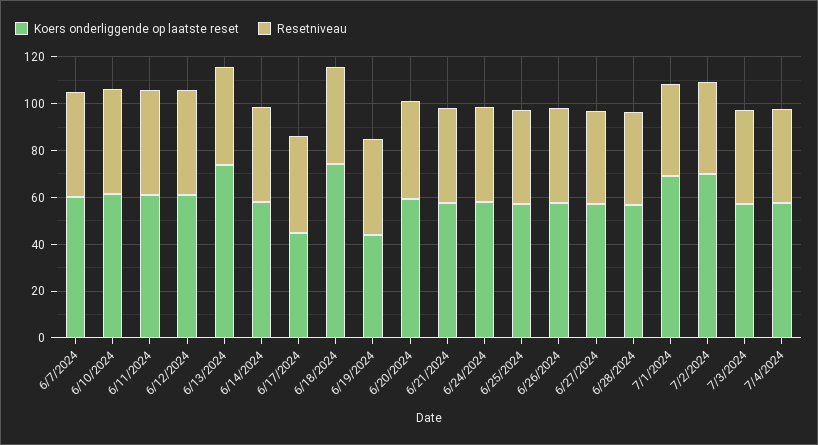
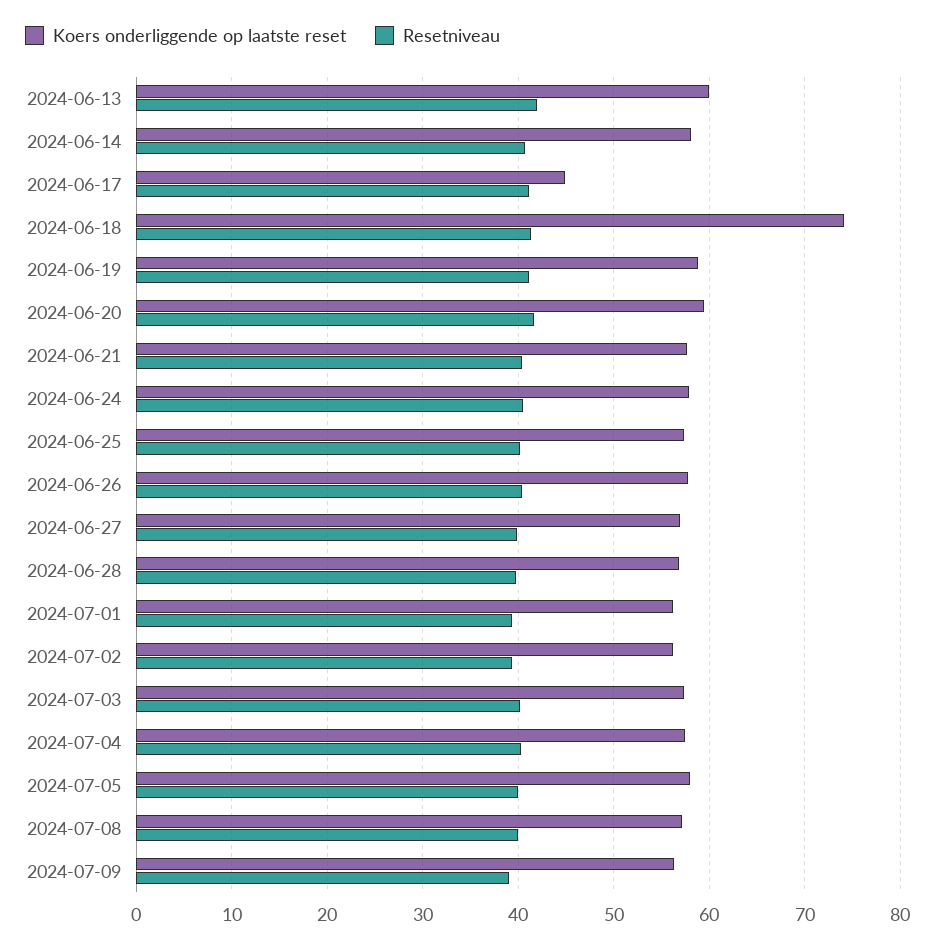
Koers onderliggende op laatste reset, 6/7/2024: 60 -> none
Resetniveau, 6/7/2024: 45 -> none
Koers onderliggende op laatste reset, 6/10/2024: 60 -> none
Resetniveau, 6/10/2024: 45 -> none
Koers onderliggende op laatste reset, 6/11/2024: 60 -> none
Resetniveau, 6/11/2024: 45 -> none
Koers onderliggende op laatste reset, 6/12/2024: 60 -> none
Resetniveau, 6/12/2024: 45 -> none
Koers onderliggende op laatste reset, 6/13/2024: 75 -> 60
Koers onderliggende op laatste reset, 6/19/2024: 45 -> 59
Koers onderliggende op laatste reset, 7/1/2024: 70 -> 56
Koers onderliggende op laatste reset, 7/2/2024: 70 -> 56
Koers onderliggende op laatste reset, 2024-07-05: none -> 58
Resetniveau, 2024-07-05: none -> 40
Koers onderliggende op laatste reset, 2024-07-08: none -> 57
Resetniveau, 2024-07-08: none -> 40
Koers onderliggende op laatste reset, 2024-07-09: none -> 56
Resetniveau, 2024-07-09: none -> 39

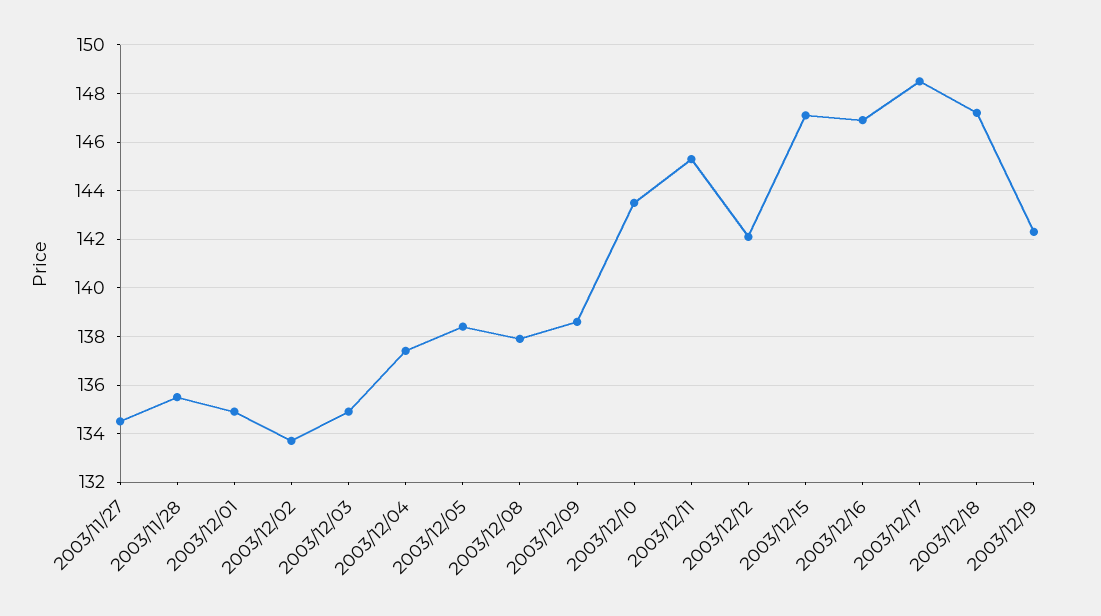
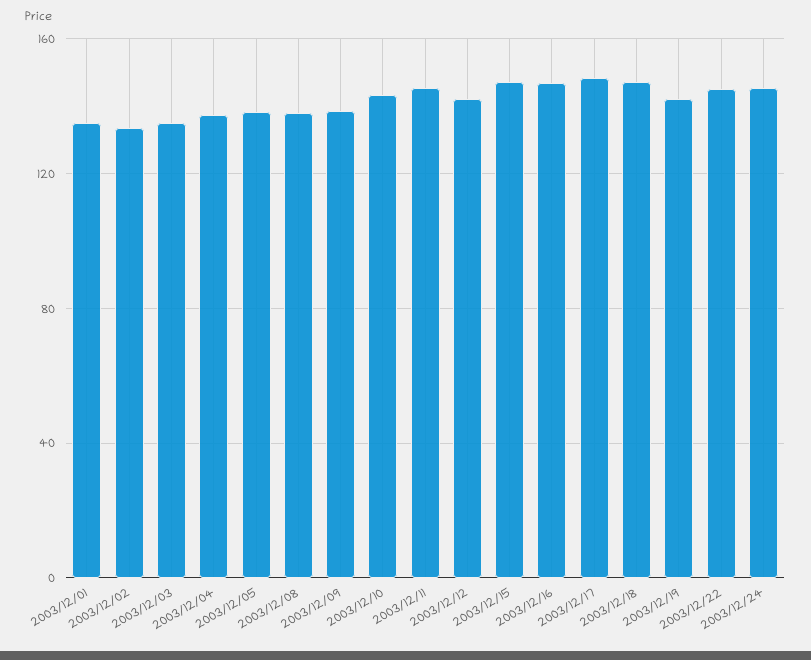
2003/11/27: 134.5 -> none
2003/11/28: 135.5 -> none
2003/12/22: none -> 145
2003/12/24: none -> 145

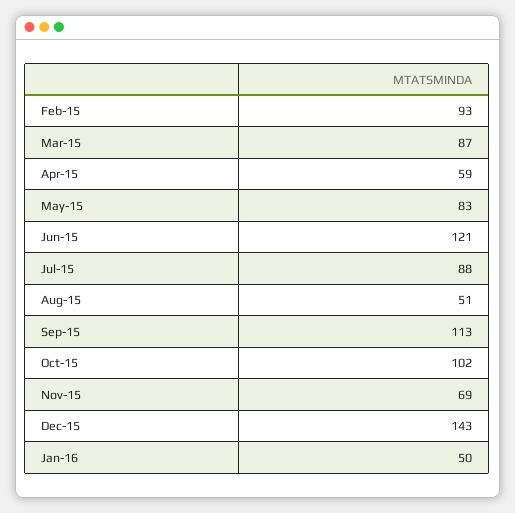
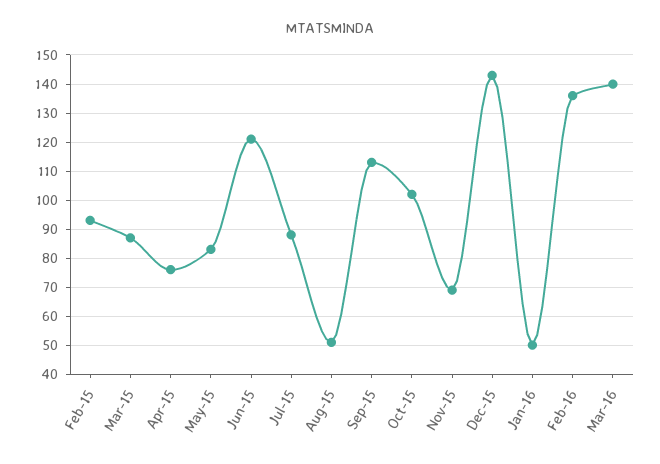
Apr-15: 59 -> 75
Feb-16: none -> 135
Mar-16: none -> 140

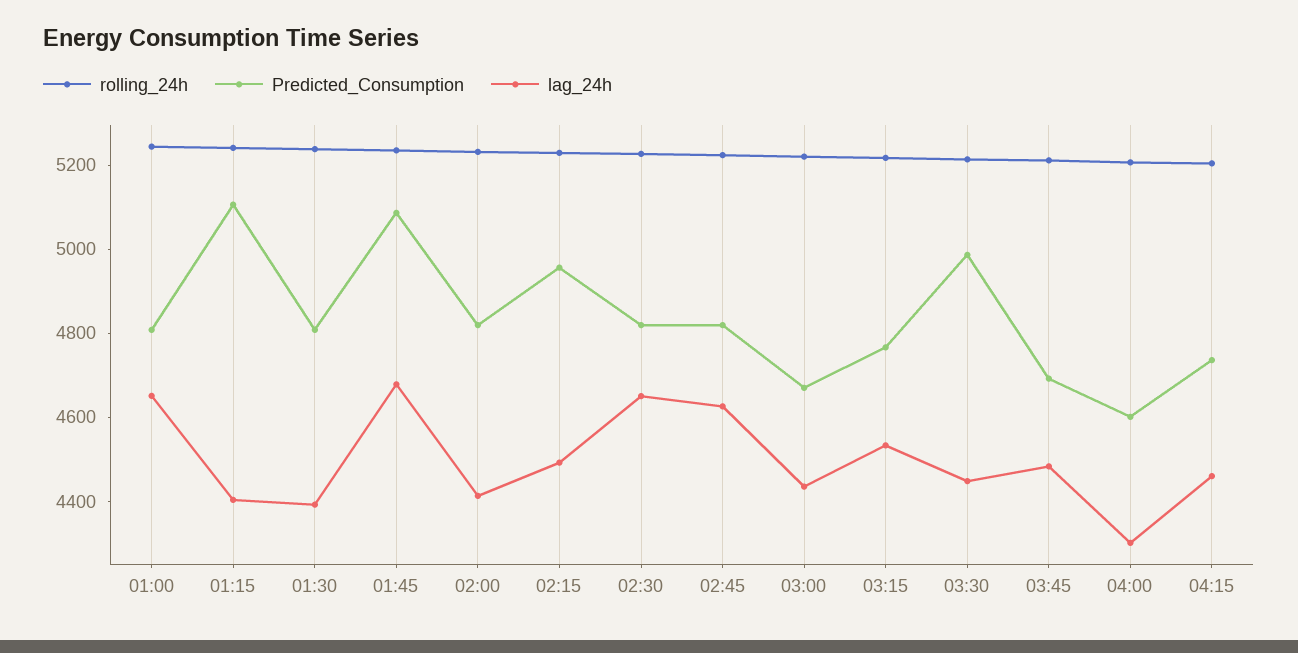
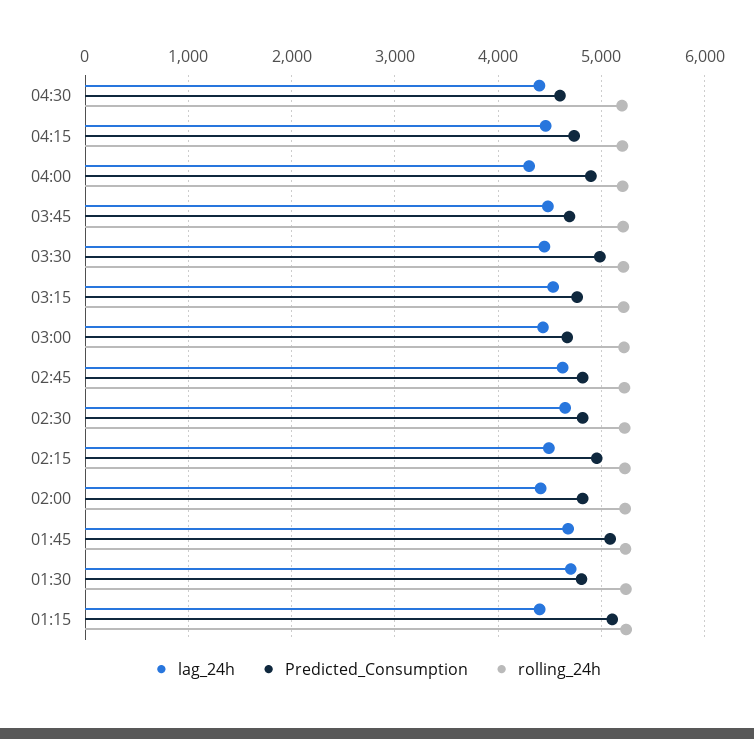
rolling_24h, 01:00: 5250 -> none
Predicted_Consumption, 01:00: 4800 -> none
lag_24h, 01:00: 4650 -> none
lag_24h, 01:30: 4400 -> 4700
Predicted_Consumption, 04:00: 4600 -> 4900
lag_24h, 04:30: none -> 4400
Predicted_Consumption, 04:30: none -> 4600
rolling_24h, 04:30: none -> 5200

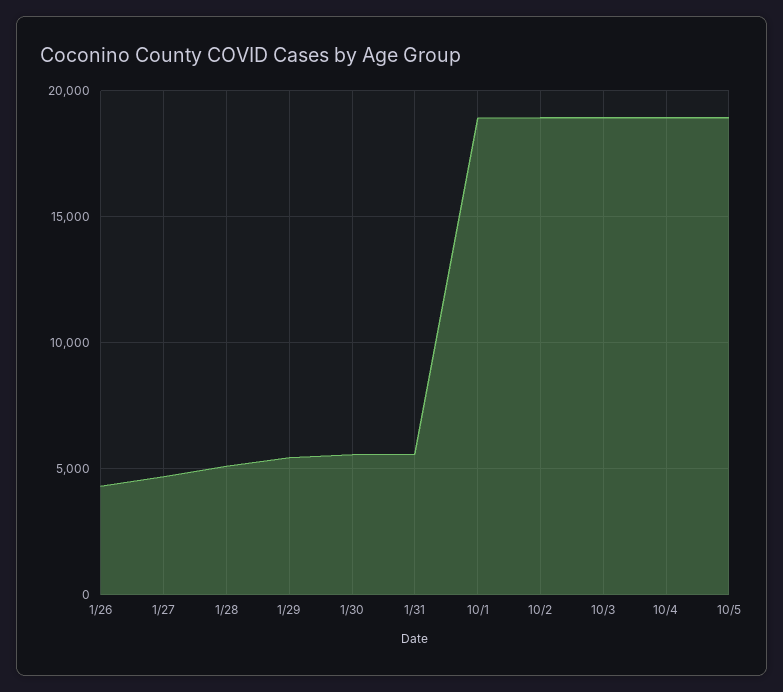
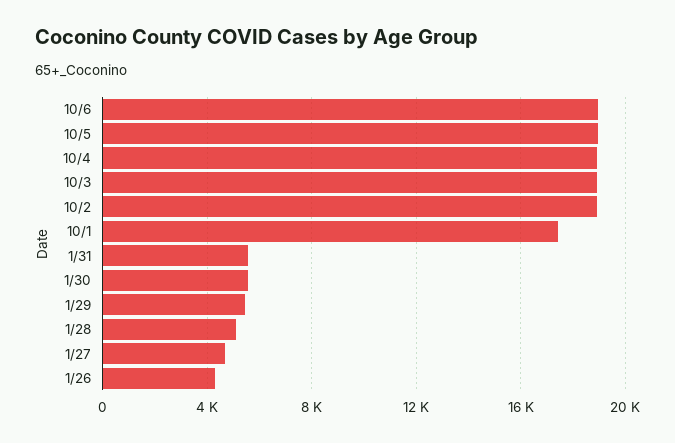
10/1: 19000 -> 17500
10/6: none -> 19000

[What is being asked]
Copy each line of the listing that contains "laatste".

[Answer box]
Koers onderliggende op laatste reset, 6/7/2024: 60 -> none
Koers onderliggende op laatste reset, 6/10/2024: 60 -> none
Koers onderliggende op laatste reset, 6/11/2024: 60 -> none
Koers onderliggende op laatste reset, 6/12/2024: 60 -> none
Koers onderliggende op laatste reset, 6/13/2024: 75 -> 60
Koers onderliggende op laatste reset, 6/19/2024: 45 -> 59
Koers onderliggende op laatste reset, 7/1/2024: 70 -> 56
Koers onderliggende op laatste reset, 7/2/2024: 70 -> 56
Koers onderliggende op laatste reset, 2024-07-05: none -> 58
Koers onderliggende op laatste reset, 2024-07-08: none -> 57
Koers onderliggende op laatste reset, 2024-07-09: none -> 56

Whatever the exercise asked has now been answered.